[TRY IT]
Please, without any pictures, set down exactly the part of the listing below that opens with the line containing "text: существо ->" and closes with the line containing "background: #f97316 ->".

[PROVIDED RECORDS]
--- START ---

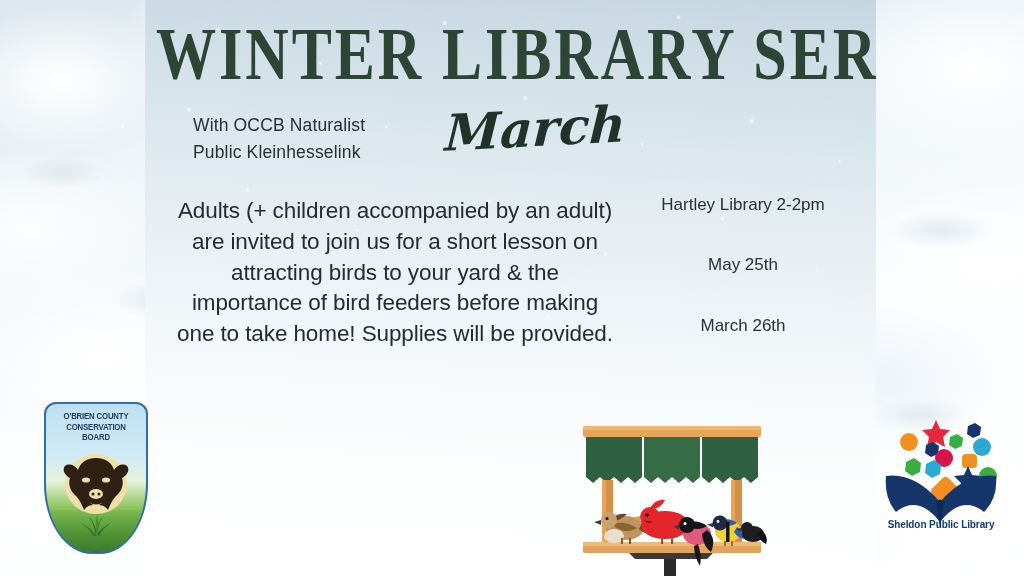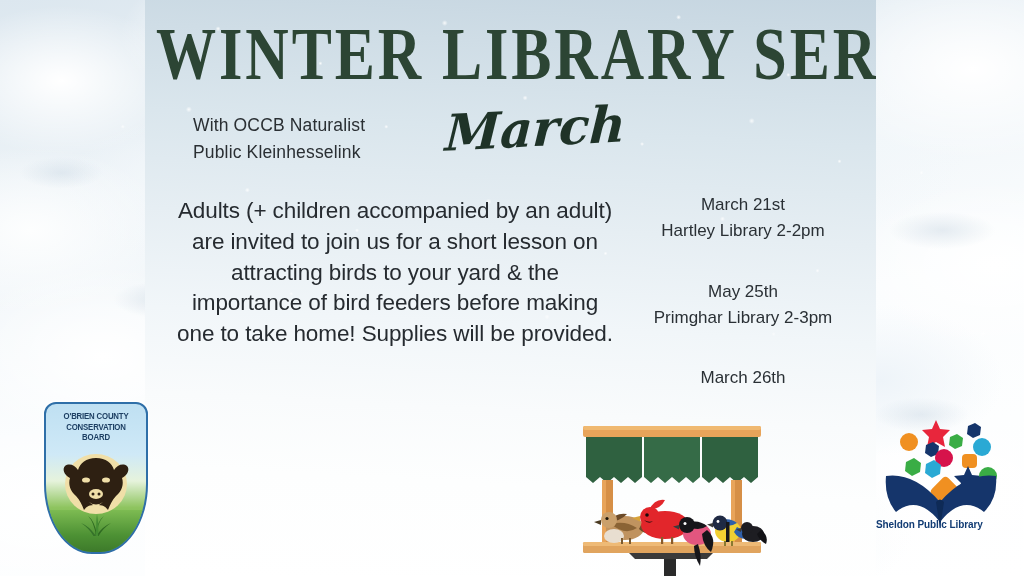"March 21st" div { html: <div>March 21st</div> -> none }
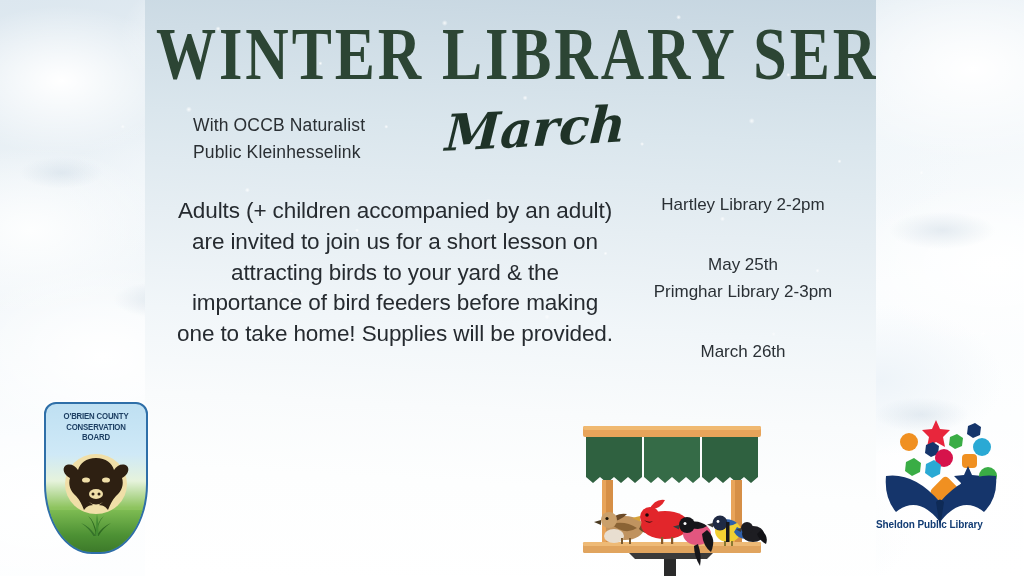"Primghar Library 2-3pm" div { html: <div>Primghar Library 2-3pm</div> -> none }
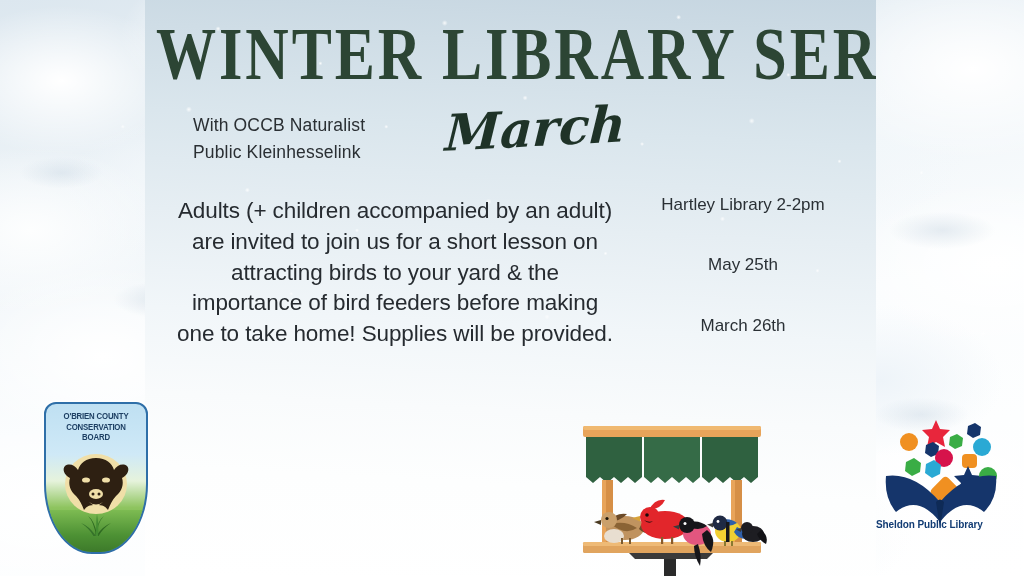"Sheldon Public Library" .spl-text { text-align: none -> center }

--- END ---
--- START ---

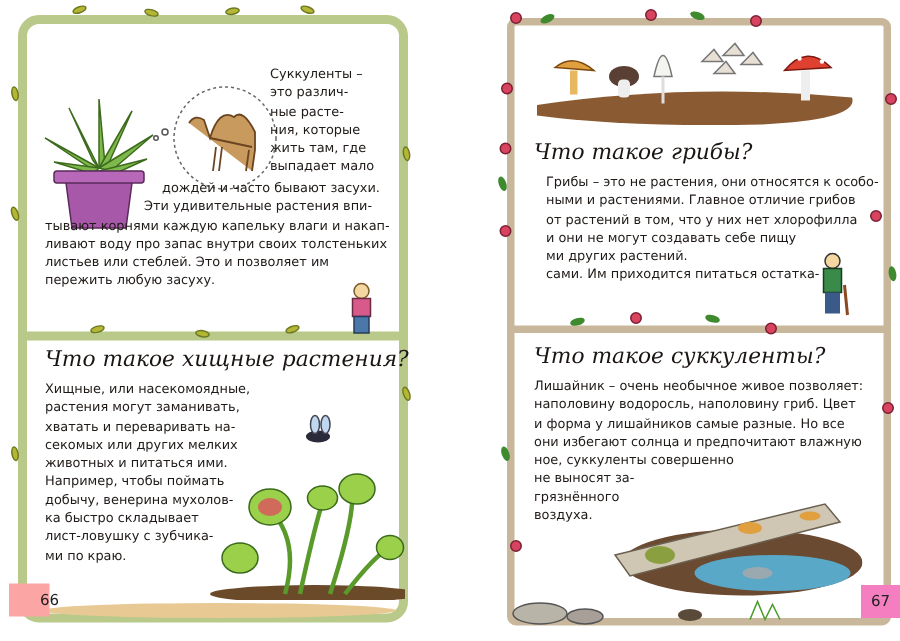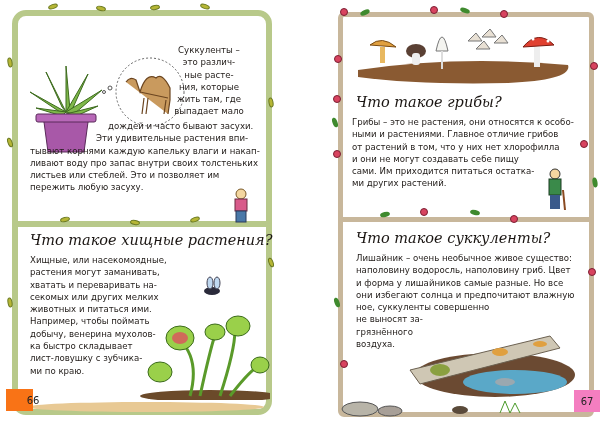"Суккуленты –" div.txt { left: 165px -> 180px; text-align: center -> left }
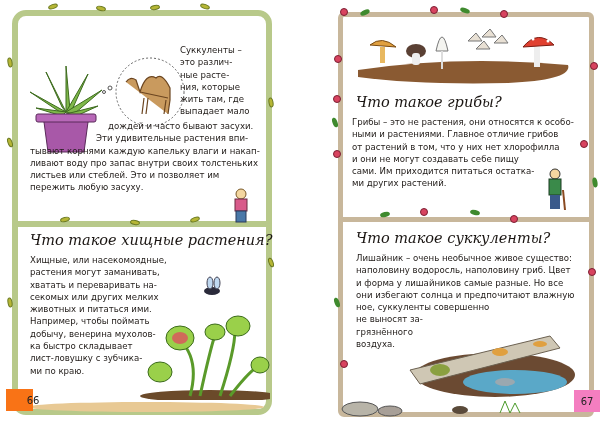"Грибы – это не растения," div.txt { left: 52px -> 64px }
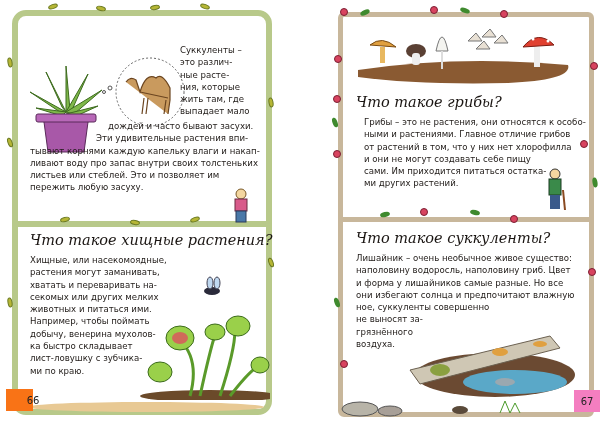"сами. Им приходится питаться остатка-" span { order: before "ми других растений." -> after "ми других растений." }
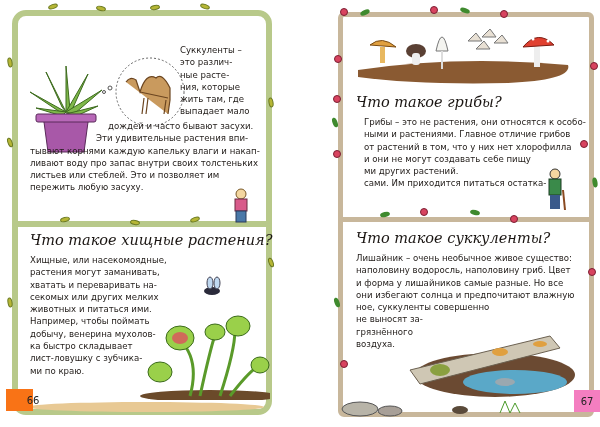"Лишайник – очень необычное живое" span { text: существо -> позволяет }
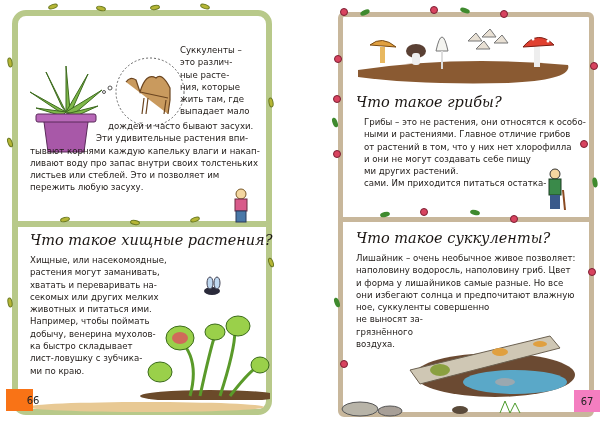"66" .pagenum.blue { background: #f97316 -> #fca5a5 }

--- END ---

[RESPONSE AREA]
"Лишайник – очень необычное живое" span { text: существо -> позволяет }
"66" .pagenum.blue { background: #f97316 -> #fca5a5 }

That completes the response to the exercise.